John Orcutt had his photography in a four-month long exhibit in the legislative council chambers of the Maine State House in Augusta. The photos feature the High Peaks area of western Maine. Cynthia and John have their gallery in Kingfield, Maine (www.schoolhousegallery.com).
Mary and Will Ogg spent last summer getting into new digs in Oakville, Ontario. They did get away in July to visit family on Penobscot Bay and were able to have dinner with Arlyss and Ray Becker on Deer Isle, Maine. Arlyss is very involved with other local artists in displaying their individual works in Deer Isle Village.
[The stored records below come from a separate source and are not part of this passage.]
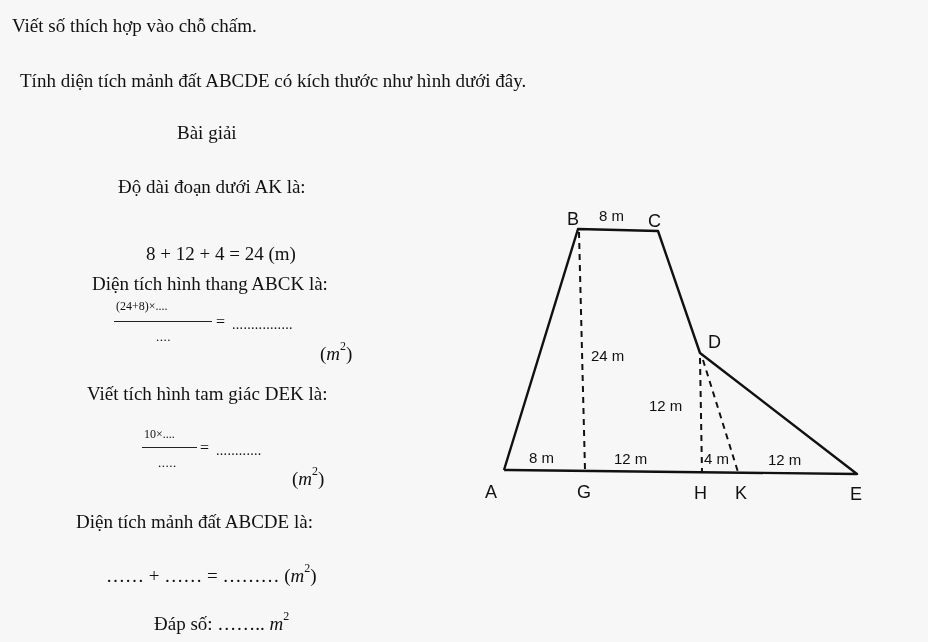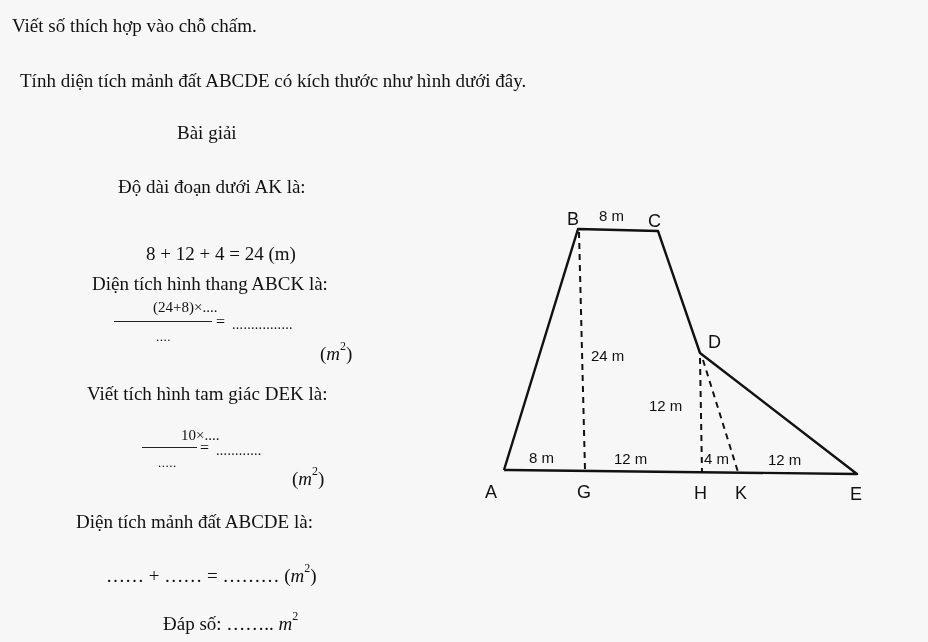--- a/index.html
+++ b/index.html
@@ -2,21 +2,21 @@
 <html><head>
 <meta charset="utf-8">
 <style>
   html, body { margin:0; padding:0; }
   body {
     width:928px; height:642px; background:#f7f7f7; position:relative; overflow:hidden;
     font-family:"Liberation Serif", "DejaVu Serif", serif; color:#111; font-size:19px;
   }
   .abs { position:absolute; white-space:nowrap; line-height:1; }
   .frac { position:absolute; }
-  .num { position:absolute; white-space:nowrap; font-size:15px;margin-left:37px; }
+  .num { position:absolute; white-space:nowrap; font-size:12px; }
   .bar { position:absolute; height:1px; background:#222; }
   .den { position:absolute; white-space:nowrap; font-size:13px; letter-spacing:0.5px; }
   .it { font-style:italic; }
   .sup { font-size:12px; vertical-align:10px; }
   .dots { font-size:14px; letter-spacing:0.3px; }
   svg text { font-family:"Liberation Sans", "DejaVu Sans", sans-serif; fill:#111; }
 </style>
 </head>
 <body>
 
@@ -49,21 +49,21 @@
 <div class="abs dots" style="left:216px;top:444px;">............</div>
 <div class="abs" style="left:292px;top:465px;">
   <span>(</span><span class="it">m</span><span class="sup">2</span><span>)</span>
 </div>
 
 <div class="abs" style="left:76px;top:512px;">Diện tích mảnh đất ABCDE là:</div>
 <div class="abs" style="left:106px;top:562px;">
   <span>…… + …… = ……… </span><span>(</span><span class="it">m</span><span class="sup">2</span><span>)</span>
 </div>
 
-<div class="abs" style="left:163px;top:610px;">
+<div class="abs" style="left:154px;top:610px;">
   <span>Đáp số: </span><span>…….. </span><span class="it">m</span><span class="sup">2</span>
 </div>
 
 <svg width="928" height="642" style="position:absolute;left:0;top:0;pointer-events:none;">
 
   <polyline points="504,470 578,229 658,231 700,353 857,474 504,470" fill="none" stroke="#111" stroke-width="2.4" stroke-linejoin="round"></polyline>
 
   <line x1="579" y1="232" x2="585" y2="470" stroke="#111" stroke-width="2" stroke-dasharray="6,5"></line>
   <line x1="700" y1="358" x2="702" y2="472" stroke="#111" stroke-width="2" stroke-dasharray="6,5"></line>
   <line x1="703" y1="360" x2="738" y2="472" stroke="#111" stroke-width="2" stroke-dasharray="6,5"></line>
Terry Troy is busier than ever with his apartment investment business and with 15 grandchildren. One of his companies, Elite Destination Homes, a fractional vacation home ownership company, manages homes from Paris to Cabo San Lucas. He also is chairman of the Retreat, a 12-step-based recovery program for alcoholism and addiction that is changing and saving lives.
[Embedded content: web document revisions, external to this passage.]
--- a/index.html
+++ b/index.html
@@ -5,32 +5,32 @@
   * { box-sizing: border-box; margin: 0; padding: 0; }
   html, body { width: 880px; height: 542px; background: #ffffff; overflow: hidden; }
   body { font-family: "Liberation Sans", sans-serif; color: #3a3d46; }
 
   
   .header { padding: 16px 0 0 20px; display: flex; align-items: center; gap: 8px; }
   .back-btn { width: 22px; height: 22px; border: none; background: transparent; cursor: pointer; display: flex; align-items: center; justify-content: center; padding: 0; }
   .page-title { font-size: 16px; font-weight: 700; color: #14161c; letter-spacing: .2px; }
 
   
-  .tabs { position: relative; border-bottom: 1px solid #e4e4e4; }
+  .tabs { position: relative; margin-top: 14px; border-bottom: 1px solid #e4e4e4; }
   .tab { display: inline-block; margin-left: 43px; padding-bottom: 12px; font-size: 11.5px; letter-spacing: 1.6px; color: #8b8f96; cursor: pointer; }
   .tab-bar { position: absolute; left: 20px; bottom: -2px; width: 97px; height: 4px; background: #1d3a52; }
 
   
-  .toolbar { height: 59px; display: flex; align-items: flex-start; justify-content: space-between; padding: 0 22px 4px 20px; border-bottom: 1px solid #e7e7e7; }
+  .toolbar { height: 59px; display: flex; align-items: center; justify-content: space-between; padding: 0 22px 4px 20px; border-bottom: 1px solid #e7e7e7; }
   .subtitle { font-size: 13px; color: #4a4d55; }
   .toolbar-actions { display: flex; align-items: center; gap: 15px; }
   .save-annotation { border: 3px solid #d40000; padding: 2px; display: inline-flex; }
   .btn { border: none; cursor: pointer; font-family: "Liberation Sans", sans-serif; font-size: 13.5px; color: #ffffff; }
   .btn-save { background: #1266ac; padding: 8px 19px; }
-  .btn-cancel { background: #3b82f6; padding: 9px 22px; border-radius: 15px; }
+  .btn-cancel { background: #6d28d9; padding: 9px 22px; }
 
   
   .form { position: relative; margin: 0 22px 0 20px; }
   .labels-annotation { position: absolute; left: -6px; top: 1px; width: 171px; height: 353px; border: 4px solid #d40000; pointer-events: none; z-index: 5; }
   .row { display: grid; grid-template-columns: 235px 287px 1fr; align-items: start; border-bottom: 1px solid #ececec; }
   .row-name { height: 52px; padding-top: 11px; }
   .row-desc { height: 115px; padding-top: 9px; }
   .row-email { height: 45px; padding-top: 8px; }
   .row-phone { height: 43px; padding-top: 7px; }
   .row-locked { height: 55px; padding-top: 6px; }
Les Larsen reports that Bill Brigiani continues as a divorce lawyer in Newark, New Jersey, and attends Rutgers games as well as steeplechase races in Bedminster, New York, in his vintage Cadillac and in appropriate costumes with his gold drinking goblet. He has been pictured in the Newark Star-Ledger and The Wall Street Journal.
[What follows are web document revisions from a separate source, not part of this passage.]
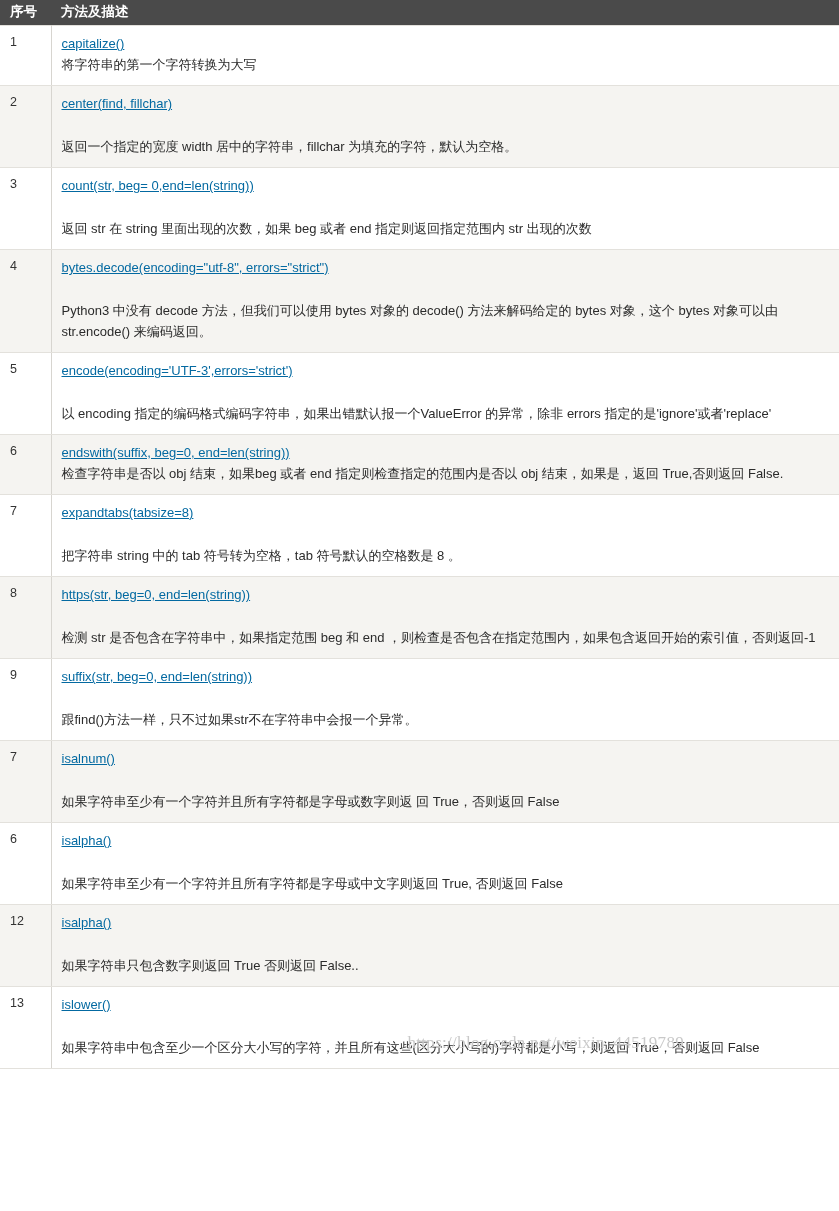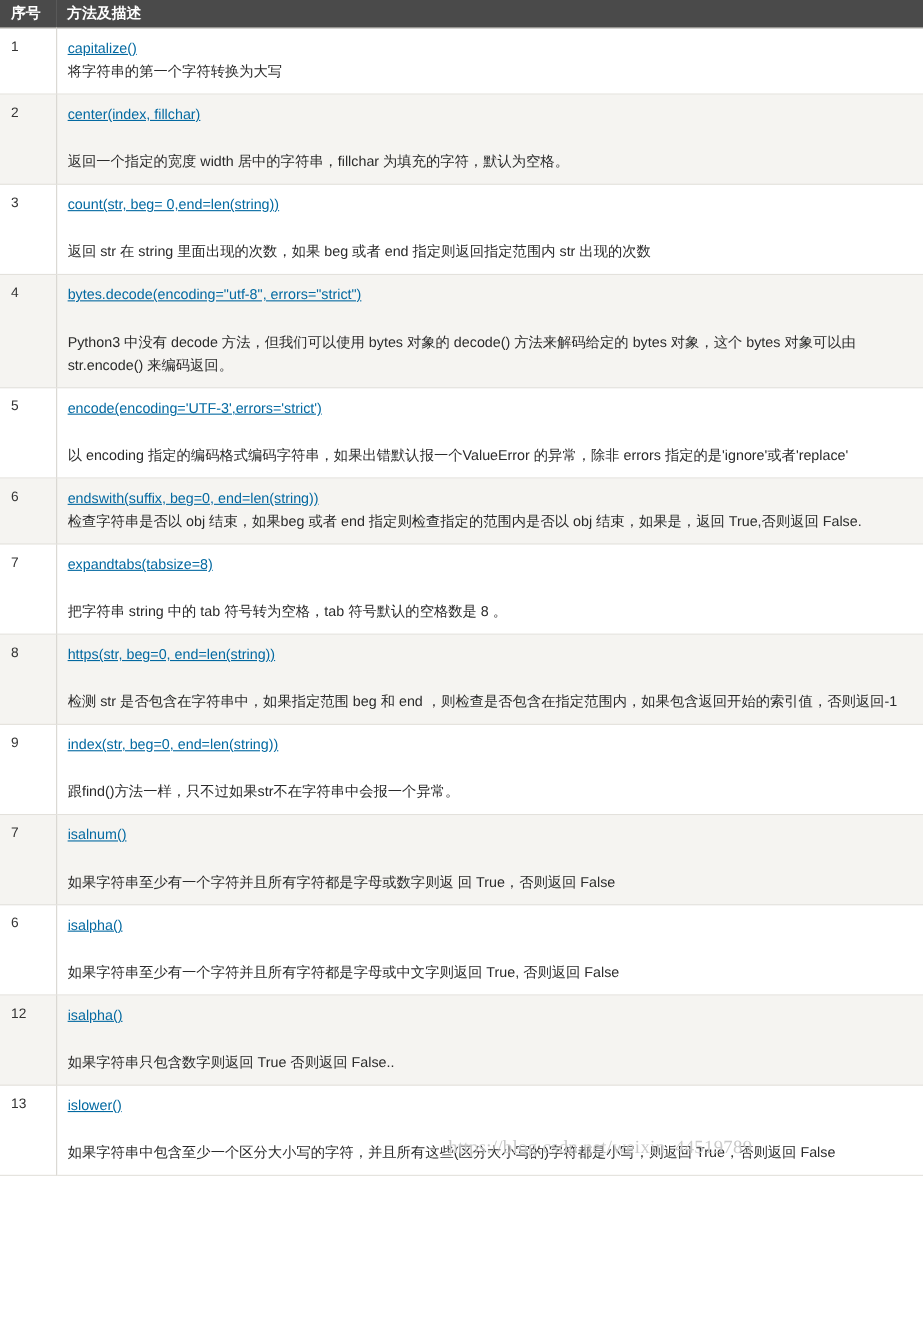--- a/index.html
+++ b/index.html
@@ -105,21 +105,21 @@
           <td class="idx">1</td>
           <td class="body">
             <div class="sig-line"><a class="method-link">capitalize()</a></div>
             <div class="spacer tight"></div>
             <p class="desc">将字符串的第一个字符转换为大写</p>
           </td>
         </tr>
         <tr class="alt">
           <td class="idx">2</td>
           <td class="body">
-            <div class="sig-line"><a class="method-link">center(index, fillchar)</a></div>
+            <div class="sig-line"><a class="method-link">center(find, fillchar)</a></div>
             <div class="spacer"></div>
             <p class="desc">返回一个指定的宽度 width 居中的字符串，fillchar 为填充的字符，默认为空格。</p>
           </td>
         </tr>
         <tr>
           <td class="idx">3</td>
           <td class="body">
             <div class="sig-line"><a class="method-link">count(str, beg= 0,end=len(string))</a></div>
             <div class="spacer"></div>
             <p class="desc">返回 str 在 string 里面出现的次数，如果 beg 或者 end 指定则返回指定范围内 str 出现的次数</p>
@@ -161,21 +161,21 @@
           <td class="idx">8</td>
           <td class="body">
             <div class="sig-line"><a class="method-link">https(str, beg=0, end=len(string))</a></div>
             <div class="spacer"></div>
             <p class="desc">检测 str 是否包含在字符串中，如果指定范围 beg 和 end ，则检查是否包含在指定范围内，如果包含返回开始的索引值，否则返回-1</p>
           </td>
         </tr>
         <tr>
           <td class="idx">9</td>
           <td class="body">
-            <div class="sig-line"><a class="method-link">index(str, beg=0, end=len(string))</a></div>
+            <div class="sig-line"><a class="method-link">suffix(str, beg=0, end=len(string))</a></div>
             <div class="spacer"></div>
             <p class="desc">跟find()方法一样，只不过如果str不在字符串中会报一个异常。</p>
           </td>
         </tr>
         <tr class="alt">
           <td class="idx">7</td>
           <td class="body">
             <div class="sig-line"><a class="method-link">isalnum()</a></div>
             <div class="spacer"></div>
             <p class="desc">如果字符串至少有一个字符并且所有字符都是字母或数字则返 回 True，否则返回 False</p>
Tom L’Esperance retired from a 30-year career as an insurance agent with AXA Advisors, LLC, in San Diego. In retirement he was a concierge for seven years at a couple of posh resorts in La Costa and La Jolla, California, and is now waiting for wife, Merry, to retire in two years as a speech therapist. He is glad that Dick Hoehn is our Alumni Council representative. He feels that “Dick’s language skills are as precise as his tennis shots were in the last century.”
Of Howard Greene’s 10 books, his most recent is College Grad Seeks Future: Turning Your Talents, Strengths, and Passions into the Perfect Career (St. Martin’s Press), which aims to guide recent college graduates on career paths. He has also updated the successful The Hidden Ivies: 50 Top Colleges From Amherst to Williams (Harper Collins).
Wally May “is completely out of work, no job, no consulting and no charitable work” and likes it. He is a golfer and “getting poorer at it by the minute.” Wally can give advice to two new retirees: Stew Economou after running his own law practice in Alexandria, Virginia, and Bob DiMauro after 44 years as a pediatric radiologist at Kapi’olani Medical Center in Honolulu, Hawaii.